Edit tracking data
BEGIN

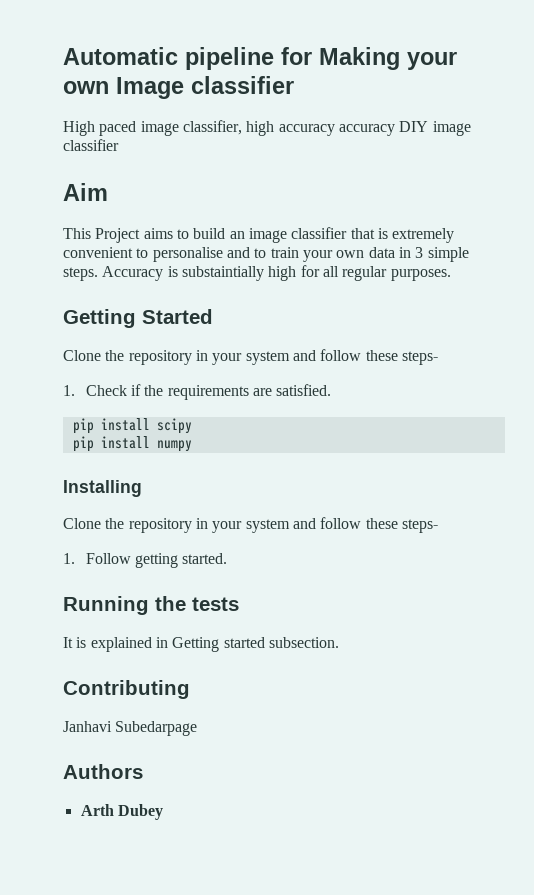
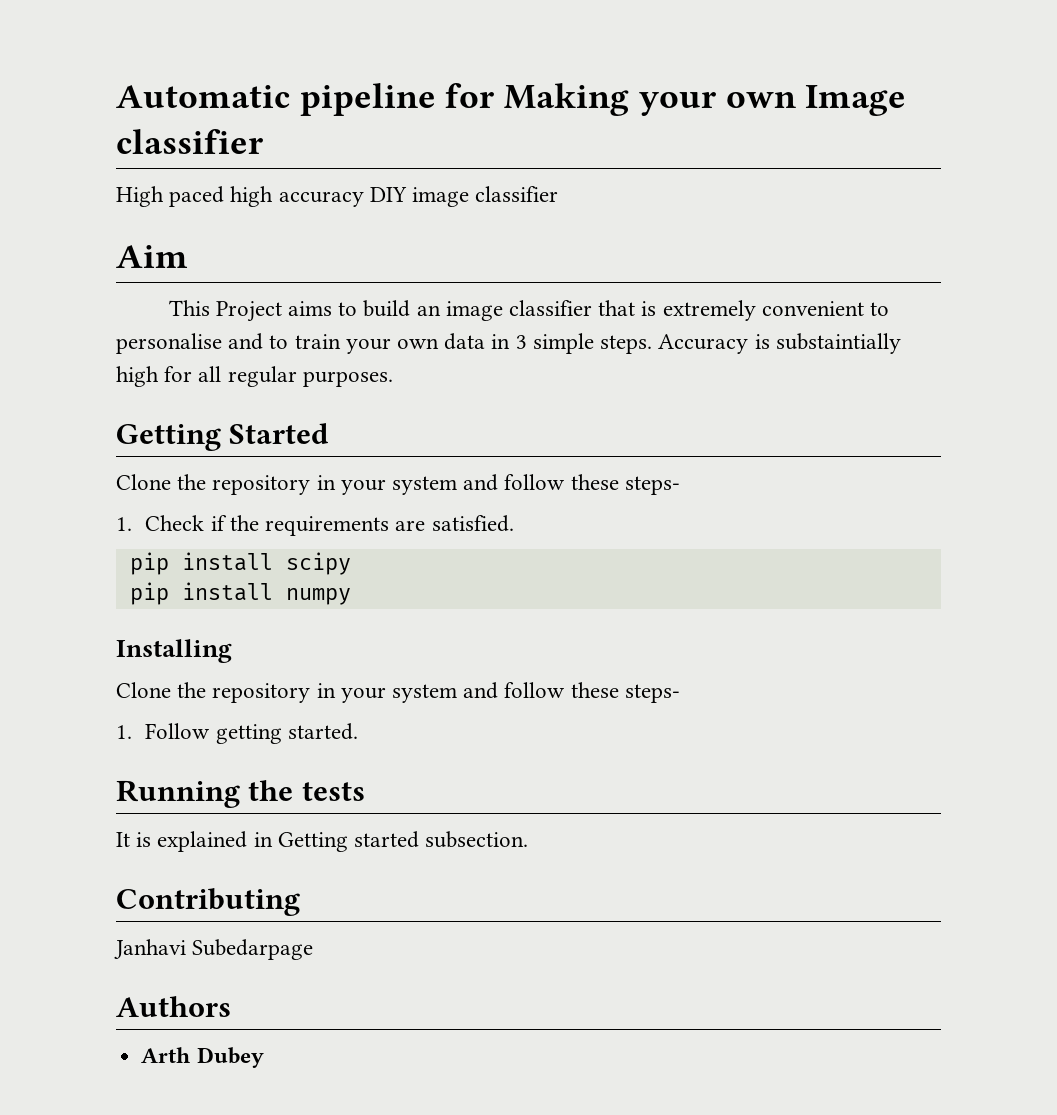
[140,120,242,136] image classifier, -> (225, 196) none
[338,124,395,136] accuracy -> (364, 199) none

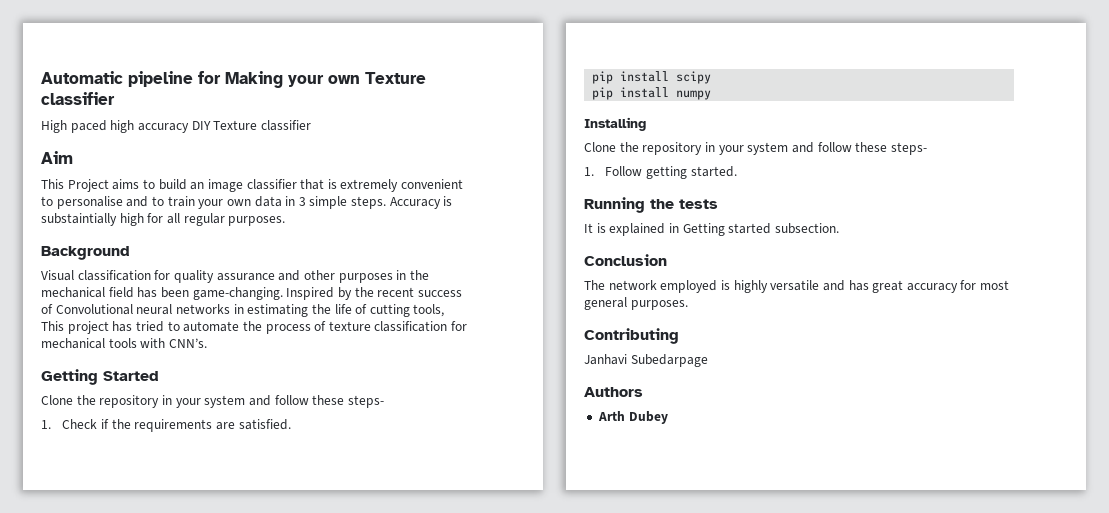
[805,85,907,116] Image -> [365,72,426,84] Texture
[412,187,470,207] image -> [213,120,258,130] Texture
(393, 379) none -> [41,246,130,260] [41,270,429,283] [41,287,462,300] [41,304,445,317] [41,321,468,334] [41,338,207,349] // Background // Visual classification for quality assurance and other purposes in the mechanical field has been game-changing. Inspired by the recent success of Convolutional neural networks in estimating the life of cutting tools, This project has tried to automate the process of texture classification for mechanical tools with CNN’s.
(529, 839) none -> [584,254,667,266] [584,280,1010,293] [584,297,688,310] // Conclusion // The network employed is highly versatile and has great accuracy for most general purposes.

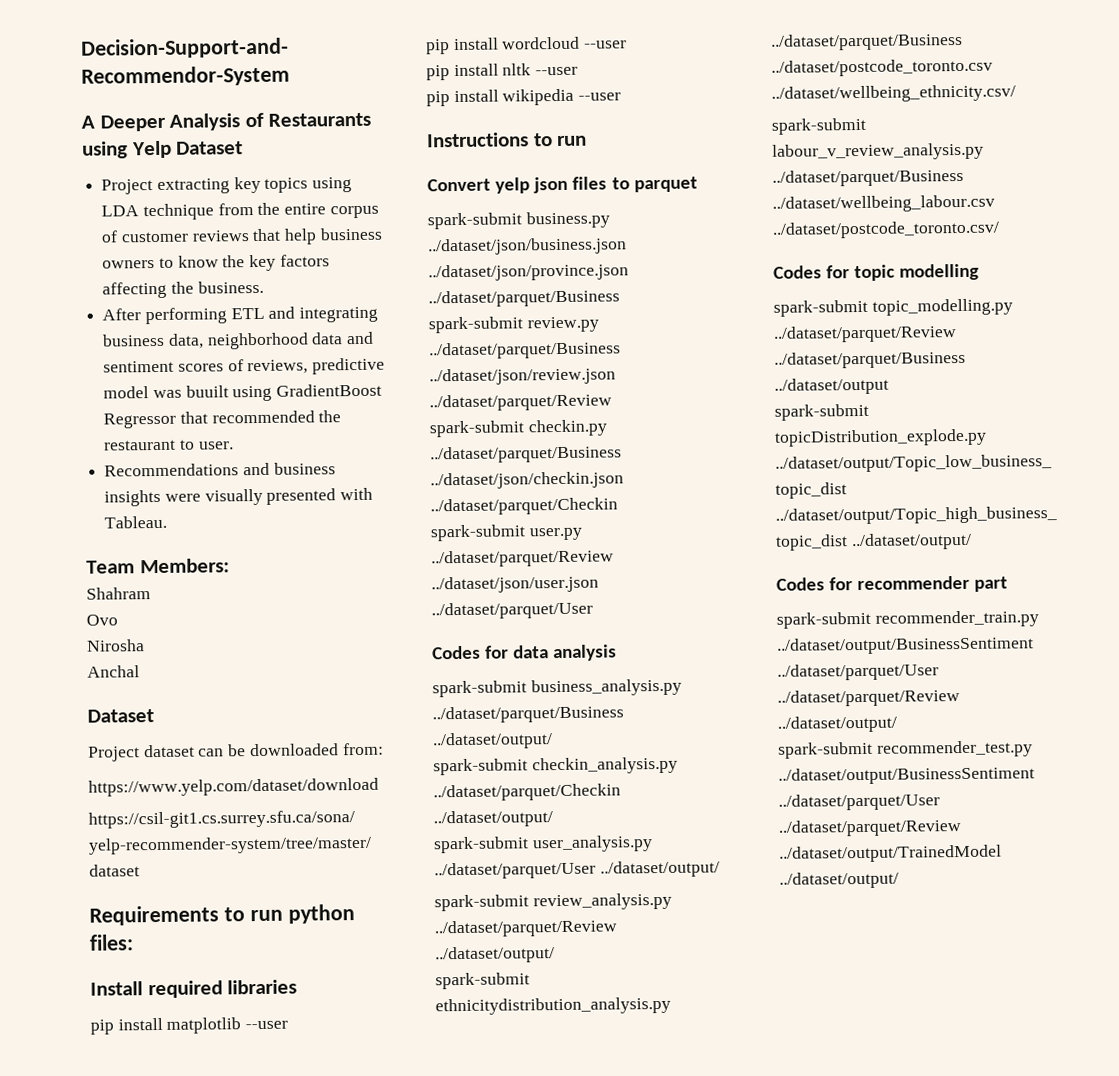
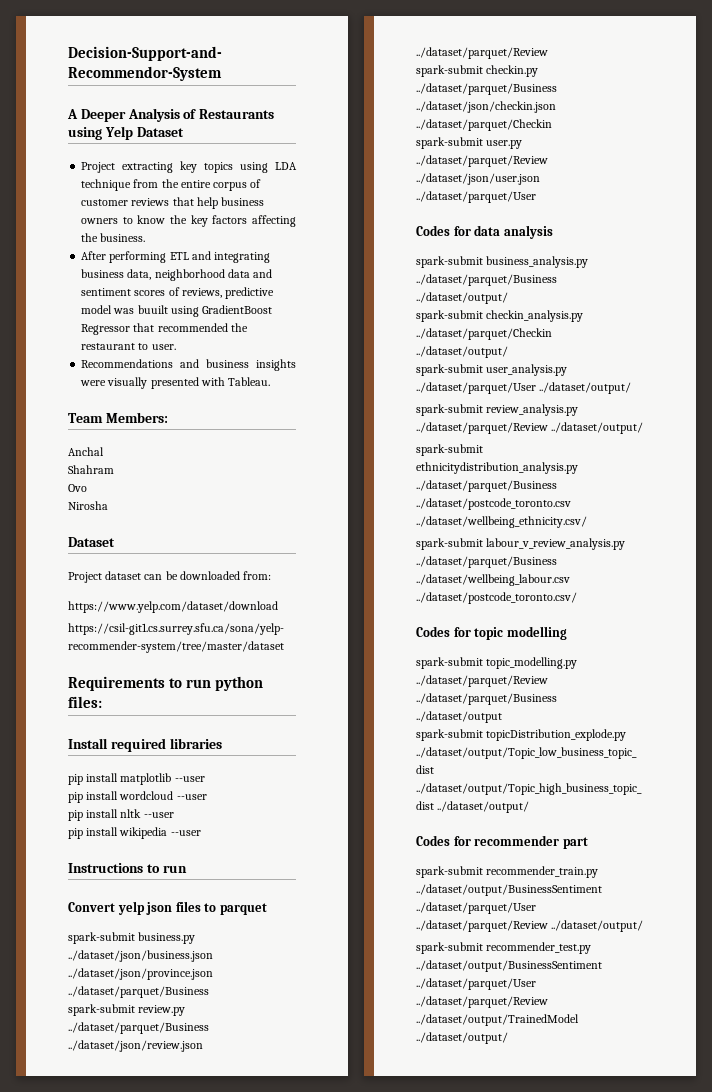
(230, 566) none -> [68,447,104,456] // Anchal
[87,665,140,678] // Anchal -> (108, 505) none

END

Please write every line above out exactly as given, except for any pictures.

[140,120,242,136] image classifier, -> (225, 196) none
[338,124,395,136] accuracy -> (364, 199) none

[805,85,907,116] Image -> [365,72,426,84] Texture
[412,187,470,207] image -> [213,120,258,130] Texture
(393, 379) none -> [41,246,130,260] [41,270,429,283] [41,287,462,300] [41,304,445,317] [41,321,468,334] [41,338,207,349] // Background // Visual classification for quality assurance and other purposes in the mechanical field has been game-changing. Inspired by the recent success of Convolutional neural networks in estimating the life of cutting tools, This project has tried to automate the process of texture classification for mechanical tools with CNN’s.
(529, 839) none -> [584,254,667,266] [584,280,1010,293] [584,297,688,310] // Conclusion // The network employed is highly versatile and has great accuracy for most general purposes.

(230, 566) none -> [68,447,104,456] // Anchal
[87,665,140,678] // Anchal -> (108, 505) none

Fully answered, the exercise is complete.